• _EXTRACTED MATERIAL_

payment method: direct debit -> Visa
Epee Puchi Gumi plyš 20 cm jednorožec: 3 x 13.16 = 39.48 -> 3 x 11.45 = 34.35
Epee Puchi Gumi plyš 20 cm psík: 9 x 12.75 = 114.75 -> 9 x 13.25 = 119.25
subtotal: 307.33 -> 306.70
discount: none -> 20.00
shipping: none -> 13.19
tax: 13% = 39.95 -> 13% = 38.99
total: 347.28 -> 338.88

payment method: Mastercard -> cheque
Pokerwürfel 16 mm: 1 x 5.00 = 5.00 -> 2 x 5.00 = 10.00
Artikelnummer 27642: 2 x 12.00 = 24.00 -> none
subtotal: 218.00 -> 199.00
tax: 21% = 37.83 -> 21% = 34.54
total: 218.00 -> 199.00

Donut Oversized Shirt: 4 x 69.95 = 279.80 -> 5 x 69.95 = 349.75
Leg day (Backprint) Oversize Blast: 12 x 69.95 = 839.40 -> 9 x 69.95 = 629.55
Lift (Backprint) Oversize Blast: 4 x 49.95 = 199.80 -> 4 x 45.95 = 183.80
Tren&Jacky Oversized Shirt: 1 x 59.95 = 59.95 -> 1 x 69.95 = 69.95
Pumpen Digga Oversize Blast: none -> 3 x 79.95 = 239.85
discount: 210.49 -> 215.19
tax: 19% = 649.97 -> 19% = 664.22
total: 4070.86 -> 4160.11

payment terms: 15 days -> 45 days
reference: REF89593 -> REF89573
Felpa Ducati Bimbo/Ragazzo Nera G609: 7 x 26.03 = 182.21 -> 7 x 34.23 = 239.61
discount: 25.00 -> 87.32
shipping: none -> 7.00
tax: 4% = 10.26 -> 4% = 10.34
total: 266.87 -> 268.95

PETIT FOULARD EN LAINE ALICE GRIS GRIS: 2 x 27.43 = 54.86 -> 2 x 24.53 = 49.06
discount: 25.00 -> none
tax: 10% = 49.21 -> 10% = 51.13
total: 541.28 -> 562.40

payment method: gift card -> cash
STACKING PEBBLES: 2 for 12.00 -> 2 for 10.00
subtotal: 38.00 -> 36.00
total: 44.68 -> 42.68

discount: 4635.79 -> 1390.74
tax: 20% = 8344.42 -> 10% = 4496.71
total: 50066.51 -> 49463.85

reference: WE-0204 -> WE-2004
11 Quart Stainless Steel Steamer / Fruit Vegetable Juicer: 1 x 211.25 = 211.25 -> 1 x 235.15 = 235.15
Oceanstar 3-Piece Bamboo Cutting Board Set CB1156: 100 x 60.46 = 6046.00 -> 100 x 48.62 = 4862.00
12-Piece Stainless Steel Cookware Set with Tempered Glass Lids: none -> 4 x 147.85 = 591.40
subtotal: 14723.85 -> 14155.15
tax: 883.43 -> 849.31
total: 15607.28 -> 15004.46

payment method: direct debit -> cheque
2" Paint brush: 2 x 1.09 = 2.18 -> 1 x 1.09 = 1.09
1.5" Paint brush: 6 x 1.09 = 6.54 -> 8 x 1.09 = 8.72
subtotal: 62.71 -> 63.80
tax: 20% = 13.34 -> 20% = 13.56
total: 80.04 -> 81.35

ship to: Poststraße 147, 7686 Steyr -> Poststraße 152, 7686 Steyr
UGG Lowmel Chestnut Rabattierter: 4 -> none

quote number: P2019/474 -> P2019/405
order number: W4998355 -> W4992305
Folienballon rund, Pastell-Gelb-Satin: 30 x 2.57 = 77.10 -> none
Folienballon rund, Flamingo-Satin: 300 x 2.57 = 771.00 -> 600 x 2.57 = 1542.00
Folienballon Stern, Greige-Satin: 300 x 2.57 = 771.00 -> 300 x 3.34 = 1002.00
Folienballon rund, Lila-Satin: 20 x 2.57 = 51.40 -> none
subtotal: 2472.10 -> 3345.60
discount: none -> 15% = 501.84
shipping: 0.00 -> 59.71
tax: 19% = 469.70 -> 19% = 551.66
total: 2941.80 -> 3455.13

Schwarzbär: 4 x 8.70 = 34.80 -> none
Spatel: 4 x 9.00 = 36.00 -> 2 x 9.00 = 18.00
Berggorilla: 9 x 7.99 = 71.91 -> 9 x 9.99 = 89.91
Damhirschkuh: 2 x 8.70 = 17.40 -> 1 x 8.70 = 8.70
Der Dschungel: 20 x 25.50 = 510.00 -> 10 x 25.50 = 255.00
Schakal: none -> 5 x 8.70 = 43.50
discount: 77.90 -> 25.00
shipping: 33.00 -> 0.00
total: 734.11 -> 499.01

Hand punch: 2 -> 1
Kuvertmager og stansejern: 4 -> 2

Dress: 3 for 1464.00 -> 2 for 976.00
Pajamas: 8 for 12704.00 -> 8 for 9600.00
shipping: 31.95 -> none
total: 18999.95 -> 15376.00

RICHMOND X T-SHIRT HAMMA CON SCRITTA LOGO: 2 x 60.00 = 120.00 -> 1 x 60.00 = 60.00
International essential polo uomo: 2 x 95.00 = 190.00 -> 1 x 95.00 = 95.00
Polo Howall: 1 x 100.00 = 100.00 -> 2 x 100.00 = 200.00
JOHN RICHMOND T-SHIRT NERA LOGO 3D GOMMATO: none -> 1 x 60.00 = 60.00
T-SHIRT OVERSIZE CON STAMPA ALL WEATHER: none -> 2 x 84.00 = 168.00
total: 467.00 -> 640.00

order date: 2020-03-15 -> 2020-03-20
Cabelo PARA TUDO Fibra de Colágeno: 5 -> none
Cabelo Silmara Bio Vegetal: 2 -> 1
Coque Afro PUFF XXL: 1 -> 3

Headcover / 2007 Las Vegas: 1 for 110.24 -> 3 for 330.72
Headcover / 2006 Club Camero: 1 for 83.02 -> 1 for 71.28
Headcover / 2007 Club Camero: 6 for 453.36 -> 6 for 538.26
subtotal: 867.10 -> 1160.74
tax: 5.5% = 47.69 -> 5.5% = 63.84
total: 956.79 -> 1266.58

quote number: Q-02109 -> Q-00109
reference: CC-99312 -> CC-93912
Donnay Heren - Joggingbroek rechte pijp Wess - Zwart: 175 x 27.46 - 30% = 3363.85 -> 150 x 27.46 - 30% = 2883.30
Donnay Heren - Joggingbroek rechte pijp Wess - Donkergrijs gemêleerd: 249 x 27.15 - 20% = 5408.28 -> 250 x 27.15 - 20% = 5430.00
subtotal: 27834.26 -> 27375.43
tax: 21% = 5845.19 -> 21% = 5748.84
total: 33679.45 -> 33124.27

• _PROBLEM DETAILS_
Could you write out, exactly as they stand, only the lines above that begin at the line with "Felpa Ducati Bimbo/Ragazzo" and stop after the line with "Berggorilla: 9 x"?

• _RESULT OF THIS EXERCISE_
Felpa Ducati Bimbo/Ragazzo Nera G609: 7 x 26.03 = 182.21 -> 7 x 34.23 = 239.61
discount: 25.00 -> 87.32
shipping: none -> 7.00
tax: 4% = 10.26 -> 4% = 10.34
total: 266.87 -> 268.95

PETIT FOULARD EN LAINE ALICE GRIS GRIS: 2 x 27.43 = 54.86 -> 2 x 24.53 = 49.06
discount: 25.00 -> none
tax: 10% = 49.21 -> 10% = 51.13
total: 541.28 -> 562.40

payment method: gift card -> cash
STACKING PEBBLES: 2 for 12.00 -> 2 for 10.00
subtotal: 38.00 -> 36.00
total: 44.68 -> 42.68

discount: 4635.79 -> 1390.74
tax: 20% = 8344.42 -> 10% = 4496.71
total: 50066.51 -> 49463.85

reference: WE-0204 -> WE-2004
11 Quart Stainless Steel Steamer / Fruit Vegetable Juicer: 1 x 211.25 = 211.25 -> 1 x 235.15 = 235.15
Oceanstar 3-Piece Bamboo Cutting Board Set CB1156: 100 x 60.46 = 6046.00 -> 100 x 48.62 = 4862.00
12-Piece Stainless Steel Cookware Set with Tempered Glass Lids: none -> 4 x 147.85 = 591.40
subtotal: 14723.85 -> 14155.15
tax: 883.43 -> 849.31
total: 15607.28 -> 15004.46

payment method: direct debit -> cheque
2" Paint brush: 2 x 1.09 = 2.18 -> 1 x 1.09 = 1.09
1.5" Paint brush: 6 x 1.09 = 6.54 -> 8 x 1.09 = 8.72
subtotal: 62.71 -> 63.80
tax: 20% = 13.34 -> 20% = 13.56
total: 80.04 -> 81.35

ship to: Poststraße 147, 7686 Steyr -> Poststraße 152, 7686 Steyr
UGG Lowmel Chestnut Rabattierter: 4 -> none

quote number: P2019/474 -> P2019/405
order number: W4998355 -> W4992305
Folienballon rund, Pastell-Gelb-Satin: 30 x 2.57 = 77.10 -> none
Folienballon rund, Flamingo-Satin: 300 x 2.57 = 771.00 -> 600 x 2.57 = 1542.00
Folienballon Stern, Greige-Satin: 300 x 2.57 = 771.00 -> 300 x 3.34 = 1002.00
Folienballon rund, Lila-Satin: 20 x 2.57 = 51.40 -> none
subtotal: 2472.10 -> 3345.60
discount: none -> 15% = 501.84
shipping: 0.00 -> 59.71
tax: 19% = 469.70 -> 19% = 551.66
total: 2941.80 -> 3455.13

Schwarzbär: 4 x 8.70 = 34.80 -> none
Spatel: 4 x 9.00 = 36.00 -> 2 x 9.00 = 18.00
Berggorilla: 9 x 7.99 = 71.91 -> 9 x 9.99 = 89.91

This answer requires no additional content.